20250720 Gen 23-25:11 God Secures his Promises For The Next Generation

Genesis 23-25 concludes the Abraham narrative. Genesis 12-25, the Abrahamic account, is foundational to the Christian faith. Because of this foundational narrative, for Christians, the name of Abraham among other things, evokes: God's promises, the concept of justification by faith, and God’s blessing for all the nations.

Early in the Bible, the Abraham narrative reminds us that God is not for one small people in the Middle East, but rather His concern is for the whole world. This is great news for us who come from all over.

The Abrahamic account instructs us on the important concept of faith. In Genesis 15:6, Abraham believed God’s promise of offspring and God counted his faith to him as righteousness. Abraham’s offspring is related to the salvation for the world and so in believing in that offspring, in a way Abraham already believed in Jesus, like we believe in Jesus. In Genesis 22, Abraham showed that faith in God’s promises leads to obedience. He was even willing to sacrifice the son of the promise, because like Christians, Abraham believed in the resurrection of the promised son.
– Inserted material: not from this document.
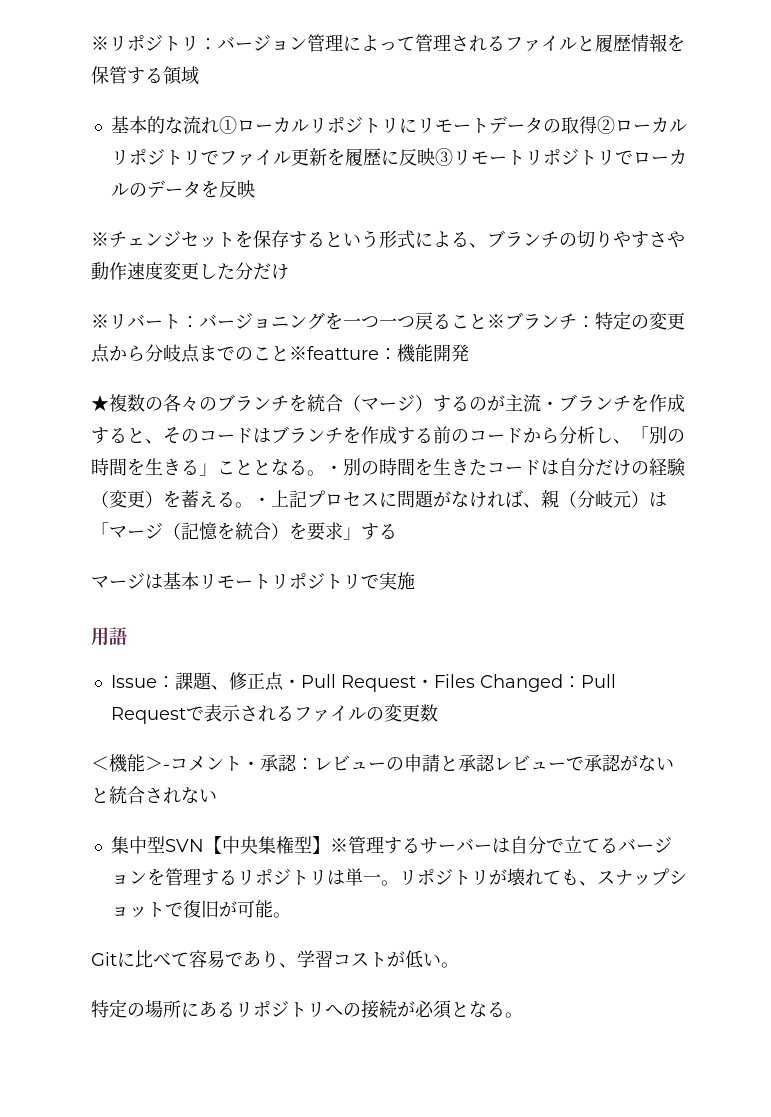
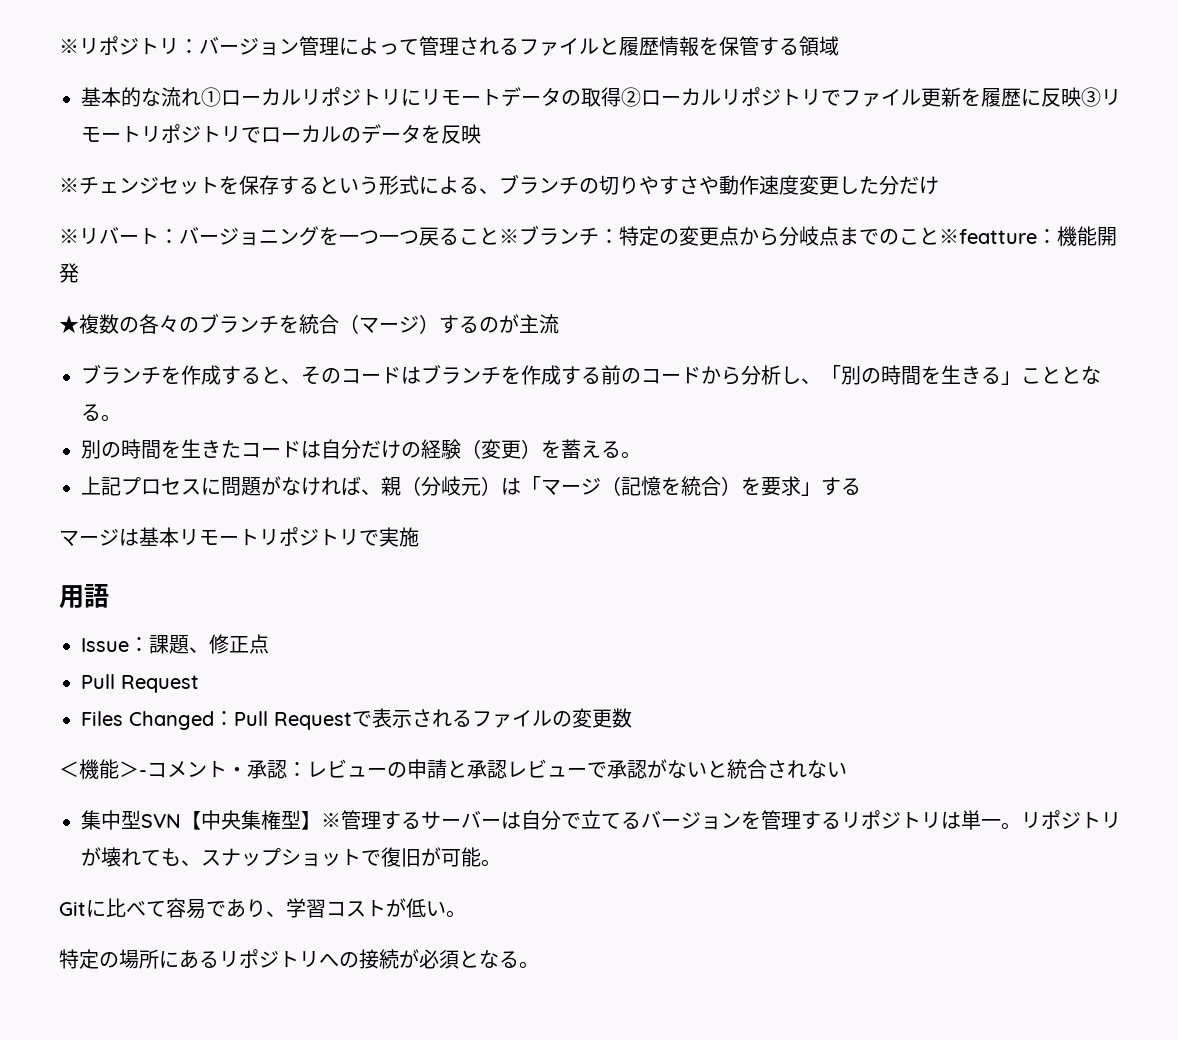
[541,401,559,410] ・ -> (559, 324) //
[325,465,343,474] ・ -> (121, 418) //
[253,497,271,506] ・ -> (641, 455) //
[282,674,434,692] ・Pull Request・ -> [81,674,199,693] // Pull Request //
Abraham shows us what it looks like to be in a covenant relationship with God, as a people who are saved by faith who live out our faith in obedience. The life of Abraham also teaches us what we are saved from. In the Sodom and Gomorrah account God punishes sin with judgment and there is still a judgment for all those who refuse to turn from their sins and trust in Christ.

Abraham is so foundational to the Christian faith that the NT calls Christians, children of Abraham (Rom 4:16; Gal 3:7).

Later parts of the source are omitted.